# Alguem sabe me dizer como sera o tempo em Criciuma (Santa Catarina) no dia 29 e 30?



## biazinha.15 (11 Jul 2008 às 23:38)

Pois então eu ja procurei mas não achei. 
Gostaria, se possivel, que voces me dissessem a climatologia na cidade de Criciúma (Santa Catarina) nos dias : 29, 30, 31 (mes de julho) e 01 e 02 ( mes de agosto).
Desde já agradeço 
Aguardo respostas, Beatriz Alves.


----------



## Fil (12 Jul 2008 às 01:35)

*Re: Alguem sabe me dizer como sera o clima em criciuma (santa catarina) do dia 29 e 3*

Beatriz, como deves compreender não é possivel determinar com tanta antecedência que tempo fará para esses dias. No máximo com 10 dias de antecedência já é possível determinar uma tendência e a 5 dias uma previsão relativamente fiável do estado geral do tempo. É melhor aguardares mais uns dias


----------



## biazinha.15 (12 Jul 2008 às 17:51)

*Re: Alguem sabe me dizer como sera o clima em criciuma (santa catarina) do dia 29 e 3*

Bom, obrigada pela informação e desculpa pelA minha falta de atenção!
Daqui a alguns dias eu volto então!
Aguardo resposts , Beatriz Alves.
beijos a todos


----------



## Ronaldo Coutinho (13 Jul 2008 às 05:59)

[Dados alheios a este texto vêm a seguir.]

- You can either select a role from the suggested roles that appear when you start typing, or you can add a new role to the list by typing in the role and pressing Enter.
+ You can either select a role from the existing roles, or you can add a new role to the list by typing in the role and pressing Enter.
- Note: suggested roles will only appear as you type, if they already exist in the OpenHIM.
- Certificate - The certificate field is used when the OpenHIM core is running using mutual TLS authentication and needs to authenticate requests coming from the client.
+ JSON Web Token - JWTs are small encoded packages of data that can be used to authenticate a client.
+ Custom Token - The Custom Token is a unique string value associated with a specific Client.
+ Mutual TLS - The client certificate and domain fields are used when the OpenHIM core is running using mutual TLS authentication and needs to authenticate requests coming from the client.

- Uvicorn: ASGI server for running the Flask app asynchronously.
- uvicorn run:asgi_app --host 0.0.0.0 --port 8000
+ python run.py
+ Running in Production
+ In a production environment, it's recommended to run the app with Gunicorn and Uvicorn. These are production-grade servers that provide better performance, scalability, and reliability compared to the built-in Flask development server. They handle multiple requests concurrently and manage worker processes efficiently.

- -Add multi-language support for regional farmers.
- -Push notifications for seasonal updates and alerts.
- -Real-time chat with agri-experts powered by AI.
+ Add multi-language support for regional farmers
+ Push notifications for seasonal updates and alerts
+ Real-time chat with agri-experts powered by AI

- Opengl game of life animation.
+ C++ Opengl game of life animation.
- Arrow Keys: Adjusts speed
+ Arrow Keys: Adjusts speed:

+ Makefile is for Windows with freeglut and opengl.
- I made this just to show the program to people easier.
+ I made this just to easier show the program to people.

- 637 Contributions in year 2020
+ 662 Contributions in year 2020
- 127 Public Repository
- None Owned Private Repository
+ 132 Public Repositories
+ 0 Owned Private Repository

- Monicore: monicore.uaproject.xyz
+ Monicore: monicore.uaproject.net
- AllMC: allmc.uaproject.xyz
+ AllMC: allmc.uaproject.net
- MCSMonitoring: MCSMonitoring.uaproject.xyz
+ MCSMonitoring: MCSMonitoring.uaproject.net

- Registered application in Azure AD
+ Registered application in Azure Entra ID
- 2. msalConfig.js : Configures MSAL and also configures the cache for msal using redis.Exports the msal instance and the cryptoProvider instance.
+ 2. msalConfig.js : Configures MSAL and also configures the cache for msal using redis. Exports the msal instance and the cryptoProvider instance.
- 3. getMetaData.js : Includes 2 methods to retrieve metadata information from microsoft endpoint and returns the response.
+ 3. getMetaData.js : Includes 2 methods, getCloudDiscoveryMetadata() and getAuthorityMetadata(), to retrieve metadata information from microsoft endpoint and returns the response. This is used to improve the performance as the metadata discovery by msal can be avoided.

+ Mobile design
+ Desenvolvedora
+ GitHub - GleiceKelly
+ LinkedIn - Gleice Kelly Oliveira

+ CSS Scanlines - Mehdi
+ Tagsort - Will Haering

*Re: Alguem sabe me dizer como sera o clima em criciuma (santa catarina) do dia 29 e 3*



biazinha.15 disse:


> pois então eu ja procurei mas não achei.
> gostaria, se possivel, que voces me dissessem a climatologia na cidade de criciúma (santa catarina) nos dias : 29, 30, 31 (mes de julho) e 01 e 02 ( mes de agosto).
> Desde já agradeço
> aguardo respostas, beatriz alves.



boa noite

há forte tendência para entrada de uma onda de frio do dia 18/20 em diante. Possivelmente estará frio neste período.


----------



## biazinha.15 (19 Jul 2008 às 18:45)

*Re: Alguem sabe me dizer como sera o clima em criciuma (santa catarina) do dia 29 e 3*

oi gente...
bom ja esta comesando o prazo de 10 dias...
se ainda nao estiver tudo certo eu aguardo!
como nosso amigo ronaldo coutinho disse podera ser um tempo frio...
mais algumas sugestoes??? provas???
obrigado a todos.


----------